2. User adds an item to their cart and initiates checkout.
3. When completing payment, they select PayPal, Stripe 3D Secure, or Klarna. The browser redirects them away from your site to the payment processor's domain.
4. Once authorized, the gateway redirects them back to your store's thank you page.
5. Because the user returned from an external domain, GA4 registers this as a new session from a new traffic source: paypal.com / referral. The original campaign credit is erased.
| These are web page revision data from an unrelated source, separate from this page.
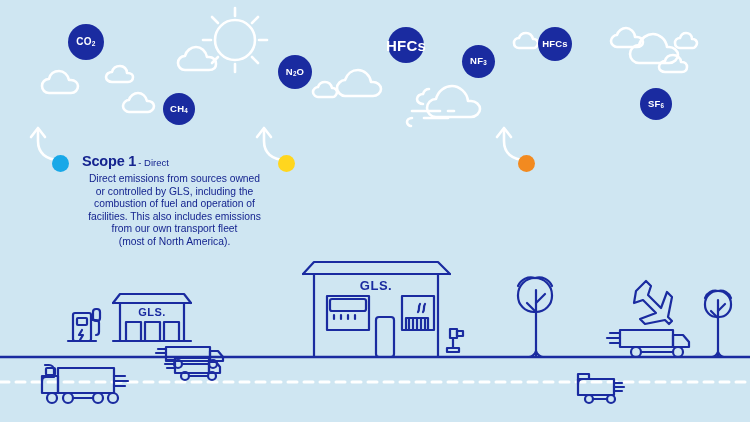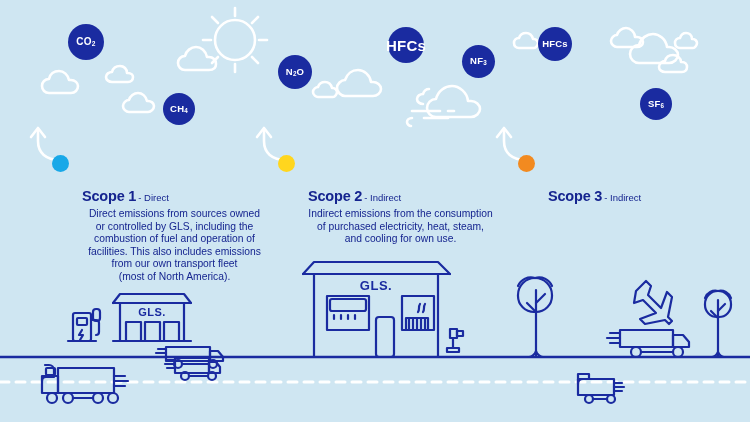"Scope 1 - Direct" .scope-body { margin-top: 35px -> none }
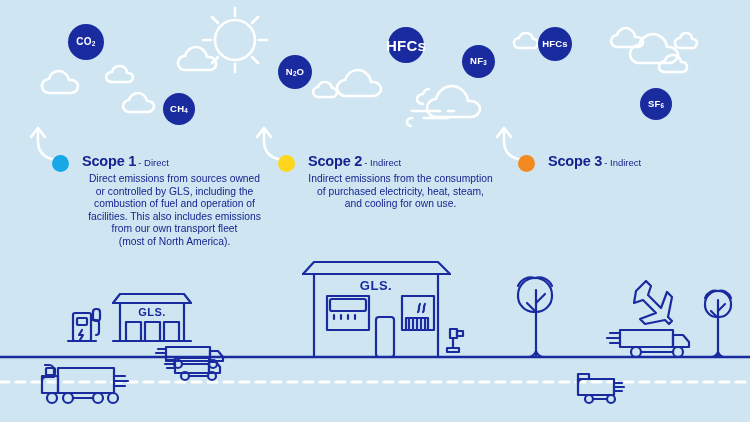"Scope 2 - Indirect" div.scope-body { html: <div> <div> <span>Scope 2</span><span>- Indirect</span> </div> <p>Indirect emissions from the consumption of purchased electricity, heat, steam, and cooling for own use.</p> </div> -> none }
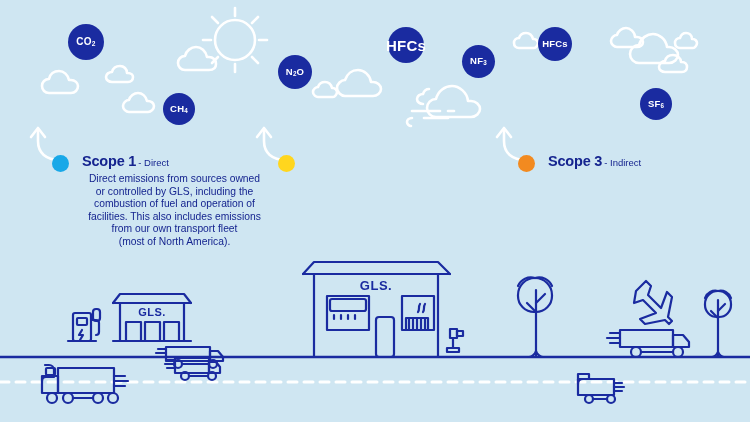"Scope 3 - Indirect" div.scope-heading { html: <div> <span>Scope 3</span><span>- Indirect</span> </div> -> none }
2. The Checklist: Fixing Referral Splitting in GA4
To prevent payment gateways from resetting user sessions, you must add them to your Unwanted Referrals list inside your Google Tag configurations. This forces GA4 to ignore the domain change, keeping the active session open and preserving the original traffic source.
Here is the step-by-step setup:
Step 1: Navigate to Web Stream Tag Settings
Go to your GA4 property Admin page, select Data Streams, click your primary web stream, and scroll down to select Configure Tag Settings.
Step 2: Define Unwanted Referrals
Click **Show All** to expand the list of configuration settings, and select **List Unwanted Referrals**. Add conditions for every gateway domain that redirects users during checkout.
Use the following matching patterns (set Match Type to "Referral domain contains"):
paypal.com(covers standard PayPal Express checkouts)stripe.com(covers Stripe payment sessions)connect.stripe.com(covers Stripe authentication redirects)checkout.shopify.com(if using Shopify's shared checkouts)pay.shopify.com(covers Shop Pay redirects)klarna.com(covers Klarna checkouts)adyen.com(covers Adyen transaction screens)
Important Note: Setting up referral exclusions in GA4 is **not retroactive**. Once configured, it will only prevent session splits on future conversions. Past conversions will remain assigned to the referral source.
3. The Thank-You Page Mismatch: Client-Side vs Webhook
Even with referral exclusions, client-side GA4 tags frequently drop 10% to 15% of transactions. Why? Because client-side tags rely on the user loading the final purchase confirmation page.
If a buyer completes payment on PayPal and closes their tab before they are redirected back to your thank-you page, the client-side JavaScript purchase tag **never fires**. The revenue is completely lost from GA4.
To achieve a 100% match rate, you must combine client-side tags with a **server-side webhook listener** mapped via GTM Server-Side.
// Intercepting Shopify Paid Webhook and posting directly to GA4 API
const ga4MeasurementId = "G-V9VM0MWLVE";
const ga4ApiSecret = "q-4X_793J291nS...";
const webhookBody = JSON.parse(request.body);
const clientClientId = getGaClientIdFromSession(webhookBody.customer_id);
const measurementProtocolPayload = {
"client_id": clientClientId || generateFallbackId(),
"events": [{
"name": "purchase",
"params": {
"transaction_id": webhookBody.order_number,
"value": parseFloat(webhookBody.total_price),
"currency": webhookBody.currency,
"shipping": parseFloat(webhookBody.total_shipping),
"tax": parseFloat(webhookBody.total_tax),
"items": formatShopifyItems(webhookBody.line_items)
}
}]
};
postToGA4MP(ga4MeasurementId, ga4ApiSecret, measurementProtocolPayload);
Because this server-side event fires directly from the backend Shopify webhook container the second the payment is cleared, it guarantees 100% purchase logging, even if the customer drops off or closes their browser instantly.
4. What Success Looks Like: A Reconciled Dashboard
Once these structural issues are resolved, the variance between your Shopify sales records and GA4 transactions should shrink to **less than 2%**.
More importantly, you will see a significant drop in referral traffic conversions and a proportional rise in organic, paid search, and social campaign revenues. Your multi-touch and first-click attribution paths will represent the actual customer acquisition journey, giving your media buyers the accurate data they need to scale campaign budgets.